I was curious how exactly the geysers are electronically logged. Where could I find out the which commercial unit is used, and what the time and temperature resolution is that they generally log at?  I'm guessing (and it's just a guess) that these are something like Onset water temperature loggers (I used them in my thesis work), that end up generating a series of temperature measurements at fixed time intervals, but I'm not sure what intervals are used (and, consequently, how often they need to be downloaded).

The other thing I was wondering is how the data is reduced - if it's just a time series, what exactly is used to signify "in eruption", and what automated process extracts the data from the files (or is it done manually... ugh?). I'm curious how much is can be extracted from these files, and what the raw data looks like.

My motivation is to try to see what a "model geyser" looks like under those conditions. I've got some odd and interesting models I'm trying to understand, with multiple eruption styles, bimodel intervals, etc. But I'm trying to interpret these as a datalogger or viewer might "see" them.

Along those lines, what is the most recent scholarly review article of geyser dynamics?
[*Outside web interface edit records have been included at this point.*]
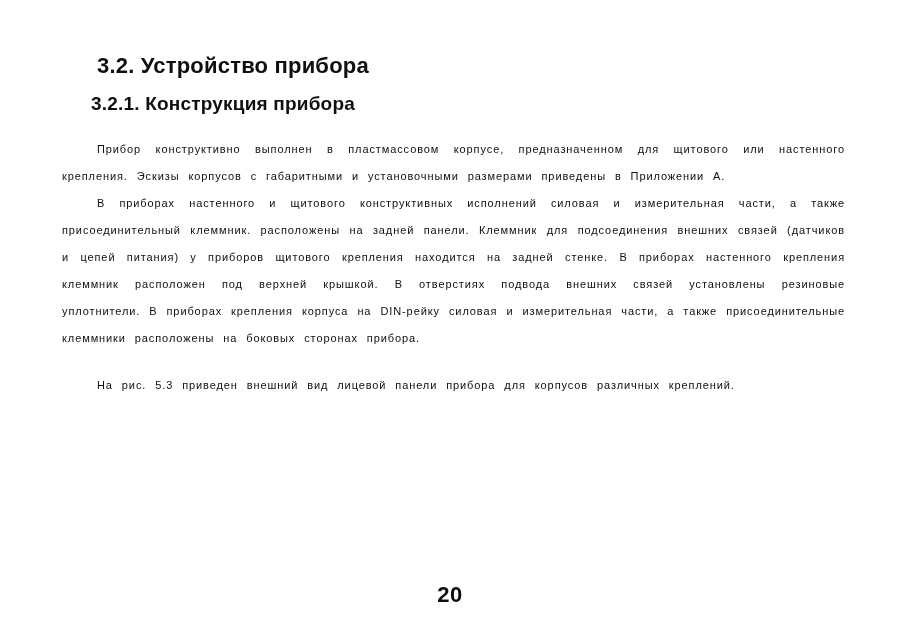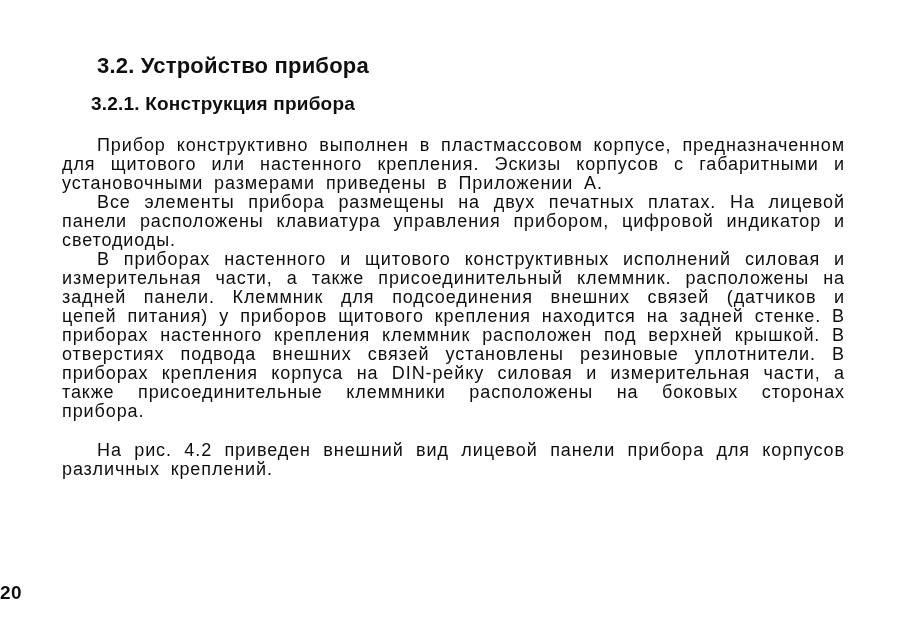"Прибор конструктивно выполнен в" p.para { font-size: 18px -> 11px; line-height: 19px -> 27px }
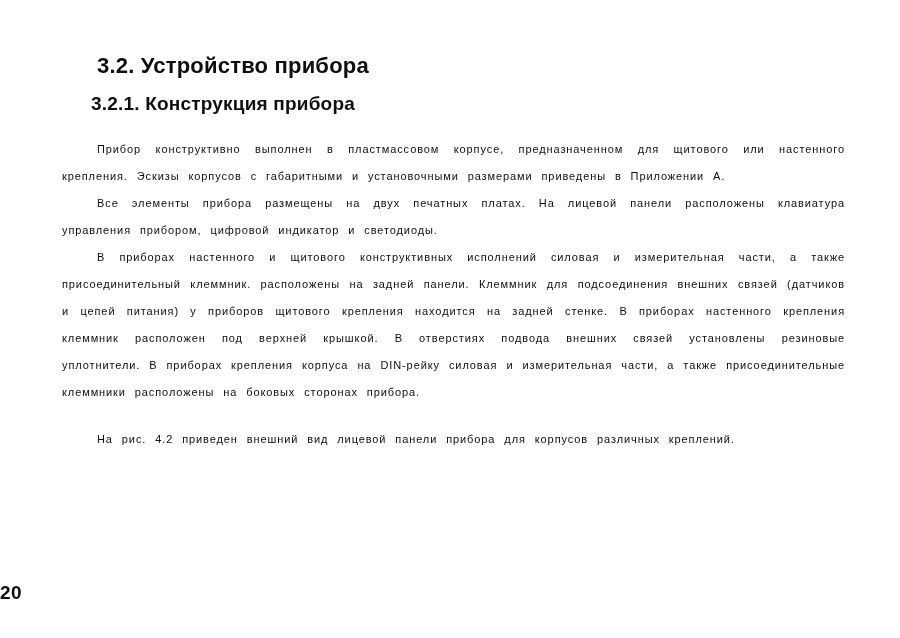"Все элементы прибора размещены на" p.para { html: <p>Все элементы прибора размещены на двух печатных платах. На лицевой панели расположены клавиатура управления прибором, цифровой индикатор и светодиоды.</p> -> none }
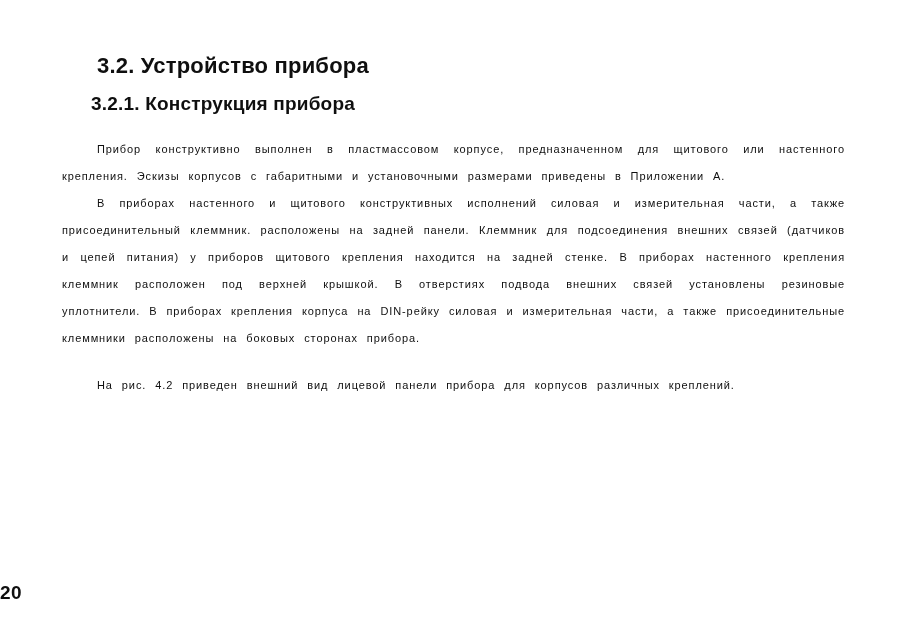"На рис. 4.2 приведен внешний" p.para { text: 4.2 -> 5.3 }
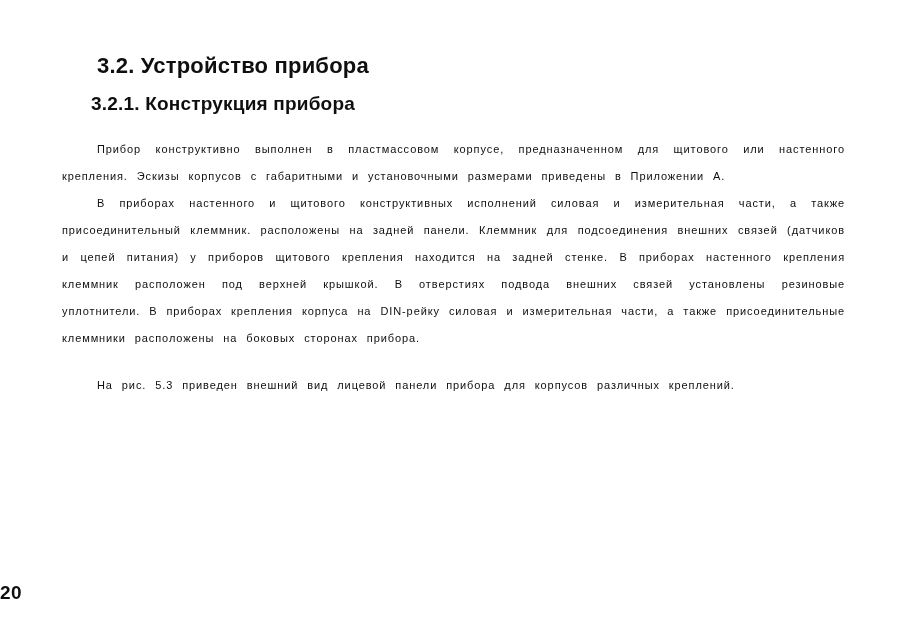"20" .page-number { font-size: 19px -> 22px; text-align: none -> center }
These models are doing lots of interesting things I wasn't expecting, but I'm not sure what's going on yet, or if they even apply... for one thing, I suspect convective heating in the conduit dominates in most natural geysers, yet this is devilishly hard to get to function in a small model... yet there's still some interesting stuff going on, and evidence for at least some convective heating even in 1/2" diameter conduits, and I'm trying to work up to wider ones (3/4" works, and I might be able to get into 1" conduits with some careful work).